WHAT YOU NEED TO DO: Copy every line from the records below that holds the word "photo".

======== INPUT DATA ========

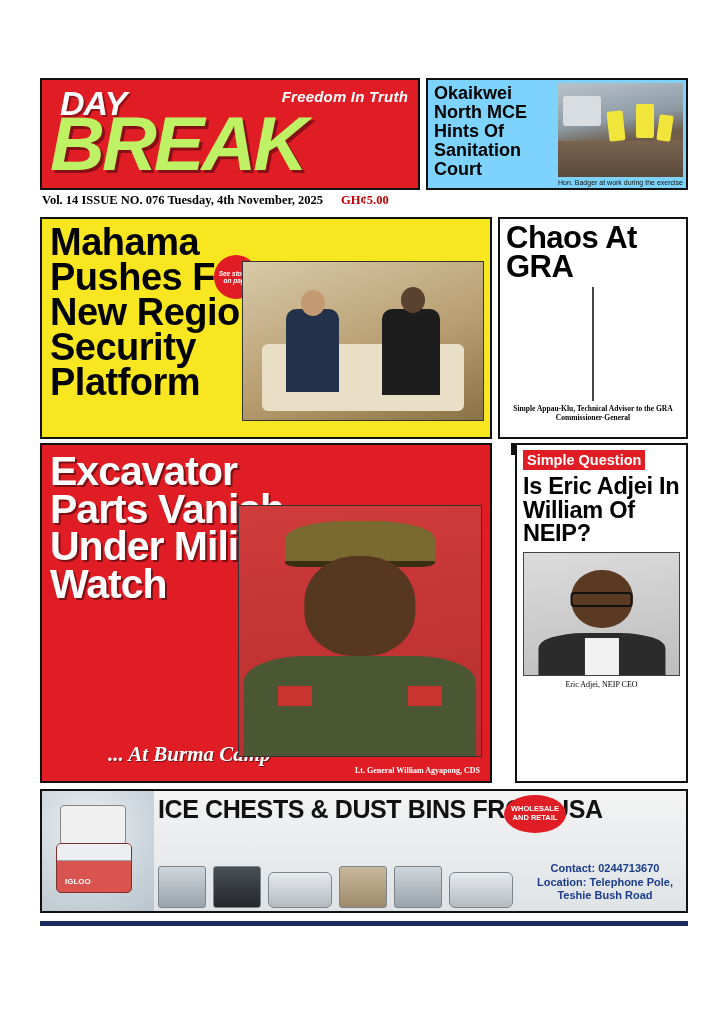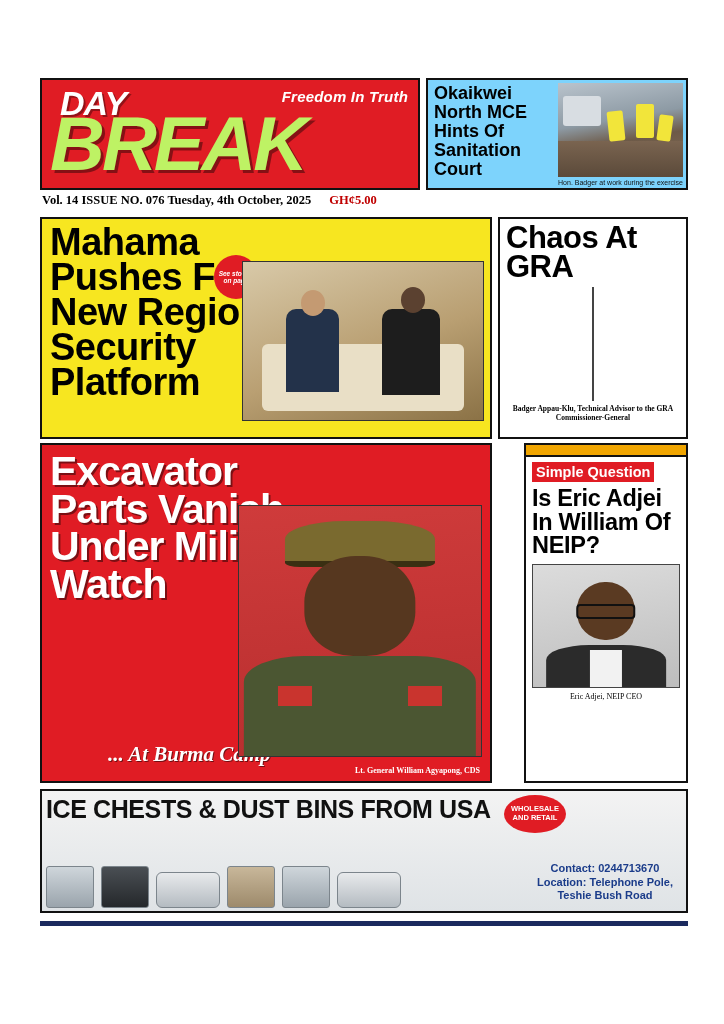--- a/index.html
+++ b/index.html
@@ -341,23 +341,23 @@
     bottom: 6px;
     background: rgba(255,255,255,0.0);
     color: #fff;
     font-size: 8px;
     font-weight: bold;
     font-family: "Liberation Serif", serif;
   }
 
   .mid-right {
     flex: 1;
-    margin-left: 19px;
-    display: flex;
-    flex-direction: column;
+    margin-left: 6px;
+    display: flex;
+    flex-direction: row;
     padding-left: 13px;
   }
   .orange-bar {
     height: 12px;
     background: #f0a500;
     border: 2px solid #111;
     border-bottom: none;
     box-sizing: border-box;
   }
   .simple-box {
@@ -542,21 +542,21 @@
             <div class="worker w1"></div>
             <div class="worker w2"></div>
             <div class="worker w3"></div>
           </div>
           <div class="mh-caption">Hon. Badger at work during the exercise</div>
         </div>
       </div>
     </div>
 
     <div class="folio">
-      <div class="folio-left">Vol. 14  ISSUE NO. 076  Tuesday, 4th October, 2025</div>
+      <div class="folio-left">Vol. 14  ISSUE NO. 076  Tuesday, 4th November, 2025</div>
       <div class="folio-price">GH¢5.00</div>
     </div>
 
     <div class="top-section">
       <div class="lead-yellow">
         <div class="lead-head">Mahama Pushes For New Regional Security Platform</div>
         <div class="see-stories">See stories on page</div>
         <div class="lead-photo">
           <div class="sofa"></div>
           <div class="man1"></div>
@@ -565,21 +565,21 @@
           <div class="man2head"></div>
         </div>
       </div>
       <div class="top-right">
         <div class="chaos-head">Chaos At GRA</div>
         <div class="chaos-photo">
           <div class="hair"></div>
           <div class="face"></div>
           <div class="body"></div>
         </div>
-        <div class="chaos-caption">Badger Appau-Klu, Technical Advisor to the GRA Commissioner-General</div>
+        <div class="chaos-caption">Simple Appau-Klu, Technical Advisor to the GRA Commissioner-General</div>
       </div>
     </div>
 
     <div class="mid-section">
       <div class="excavator">
         <div class="exc-head">Excavator Parts Vanish Under Military Watch</div>
         <div class="exc-sub">... At Burma Camp</div>
         <div class="exc-photo">
           <div class="cap"></div>
           <div class="head"></div>
@@ -599,20 +599,27 @@
             <div class="glass"></div>
             <div class="suit"></div>
             <div class="shirt"></div>
           </div>
           <div class="neip-caption">Eric Adjei, NEIP CEO</div>
         </div>
       </div>
     </div>
 
     <div class="ad">
+      <div class="ad-left">
+        <div class="cooler-a"></div>
+        <div class="cooler-b">
+          <div class="lid"></div>
+          <div class="brand">IGLOO</div>
+        </div>
+      </div>
       <div class="ad-main">
         <div class="ad-title">ICE CHESTS &amp; DUST BINS FROM USA</div>
         <div class="ad-prods">
           <div class="prod"></div>
           <div class="prod dark"></div>
           <div class="prod wide"></div>
           <div class="prod tan"></div>
           <div class="prod"></div>
           <div class="prod wide"></div>
         </div>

========

EXPECTED ANSWER:
         <div class="lead-photo">
         <div class="chaos-photo">
         <div class="exc-photo">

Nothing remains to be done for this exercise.